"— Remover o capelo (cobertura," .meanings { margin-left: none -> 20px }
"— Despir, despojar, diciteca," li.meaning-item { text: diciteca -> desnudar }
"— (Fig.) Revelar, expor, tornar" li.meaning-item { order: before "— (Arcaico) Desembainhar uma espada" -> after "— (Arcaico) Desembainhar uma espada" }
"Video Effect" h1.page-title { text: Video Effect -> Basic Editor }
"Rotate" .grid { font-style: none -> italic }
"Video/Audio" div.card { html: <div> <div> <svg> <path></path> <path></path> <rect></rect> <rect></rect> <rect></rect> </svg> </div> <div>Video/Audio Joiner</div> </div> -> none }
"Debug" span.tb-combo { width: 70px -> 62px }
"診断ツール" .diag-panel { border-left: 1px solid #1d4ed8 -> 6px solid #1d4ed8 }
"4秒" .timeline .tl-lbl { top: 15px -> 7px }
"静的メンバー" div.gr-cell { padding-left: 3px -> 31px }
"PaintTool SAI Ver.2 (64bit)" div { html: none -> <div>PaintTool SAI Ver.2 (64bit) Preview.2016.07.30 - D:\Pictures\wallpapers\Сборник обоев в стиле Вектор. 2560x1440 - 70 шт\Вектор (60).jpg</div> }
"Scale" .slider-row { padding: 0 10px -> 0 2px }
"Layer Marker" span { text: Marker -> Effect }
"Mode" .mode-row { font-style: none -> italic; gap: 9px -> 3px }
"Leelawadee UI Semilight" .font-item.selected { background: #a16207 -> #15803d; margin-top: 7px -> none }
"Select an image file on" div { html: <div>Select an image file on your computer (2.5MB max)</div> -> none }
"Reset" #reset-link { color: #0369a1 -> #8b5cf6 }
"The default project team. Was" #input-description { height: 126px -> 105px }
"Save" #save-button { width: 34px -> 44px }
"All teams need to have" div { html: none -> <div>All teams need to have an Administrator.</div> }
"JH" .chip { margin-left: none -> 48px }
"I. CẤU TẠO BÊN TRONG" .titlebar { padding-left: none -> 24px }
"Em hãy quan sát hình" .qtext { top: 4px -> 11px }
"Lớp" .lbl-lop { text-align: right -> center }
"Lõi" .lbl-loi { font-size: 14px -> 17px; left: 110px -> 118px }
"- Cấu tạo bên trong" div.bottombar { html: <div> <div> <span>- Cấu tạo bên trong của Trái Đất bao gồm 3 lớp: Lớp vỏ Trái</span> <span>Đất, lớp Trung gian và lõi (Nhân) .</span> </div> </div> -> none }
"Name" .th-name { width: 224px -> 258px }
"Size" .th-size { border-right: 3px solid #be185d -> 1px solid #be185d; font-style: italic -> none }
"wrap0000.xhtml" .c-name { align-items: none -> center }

──────

Exercise –
Whenever the word "solid" occurs in a line of the listing above, return that line.

Response area –
"診断ツール" .diag-panel { border-left: 1px solid #1d4ed8 -> 6px solid #1d4ed8 }
"Size" .th-size { border-right: 3px solid #be185d -> 1px solid #be185d; font-style: italic -> none }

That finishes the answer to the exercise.